Talk:Self-balancing binary search tree

Page contents not supported in other languages.
From Wikipedia, the free encyclopedia

Missing citation on overview[edit]

The overview claims that "Maintaining the height always at its minimum value is not always viable; it can be proven that any insertion algorithm which did so would have an excessive overhead." with a missing citation. I believe this statement is incorrect. I sketched up a proof of a data structure that contains a sorted list backing it, which produces a perfectly height-balanced binary search tree with O(log-base2(n)) worst-case insertion time. This is as good as the insertion time for an AVL tree, so "excessive overhead" implying a slow runtime isn't right.

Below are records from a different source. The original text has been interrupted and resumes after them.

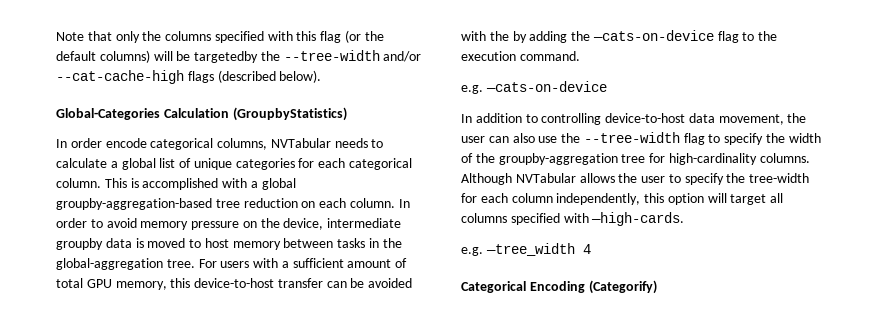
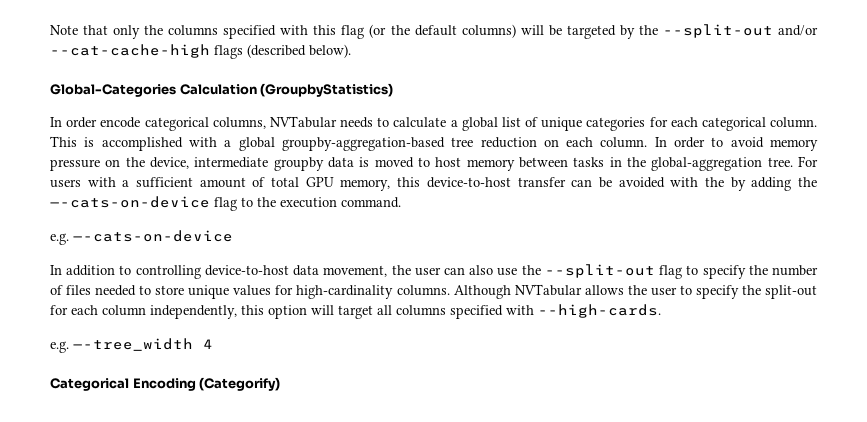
[194,50,380,63] targetedby the --tree-width -> [566,24,773,39] targeted by the --split-out
[592,30,714,41] —cats-on-device -> [50,196,210,208] —-cats-on-device
[485,81,607,92] —cats-on-device -> [73,230,233,242] —-cats-on-device
[583,132,680,143] --tree-width -> [544,264,655,278] --split-out
[788,133,821,143] [461,153,646,165] width of the groupby-aggregation tree -> [771,265,818,276] [50,285,272,299] number of files needed to store unique values
[749,173,810,183] tree-width -> [764,285,817,299] split-out
[591,212,685,226] [461,243,575,256] —high-cards. // e.g. —tree_width -> [538,304,661,318] [50,338,193,353] --high-cards. // e.g. —-tree_width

I followed one of the provided citations to The Art of Computer Programming Volume 3 (Donald Knuth), and on page 476, there is the following quote: "However, it appears that the bookkeeping required for maintaining the weight balance takes more time than Algorithm A [which is similar to an AVL tree]". I think the intended meaning of this is NOT that the asymptotic runtime is greater than O(); instead, that the multiplicative factor on maintaining a perfectly balanced BST is possibly higher, and the code complexity increases. Based on the data structure I sketched, there is an additional overhead in maintaining the weight balance (left and right weight) plus the neighbor nodes (two pointers; can be simplified to a single RANK field + a lookup, as in Knuth's book) per every node. This is in contrast to the AVL tree's two bits for left/right balance per node.

I propose that the line in question is changed to not state that it's impossible to maintain such a structure without sacrificing performance; instead, it should say something like "While it is possible to maintain a BST with minimum height with the expected log(n) operations (insertion/deletion/search), in practice, the additional space requirements required to maintain such a structure outweigh the decrease in search time. An AVL tree is guaranteed to be within a factor of 1.44 of the optimal height [cite Knuth here] while requiring only two additional bits of storage in a naive implementation." An additional note can be made that AVL trees tend to come even closer to the optimal height on average. Knuth, on page 468 of the same book, stated that empirical results show that the multiplicative factor is as low as 1.01 for large N.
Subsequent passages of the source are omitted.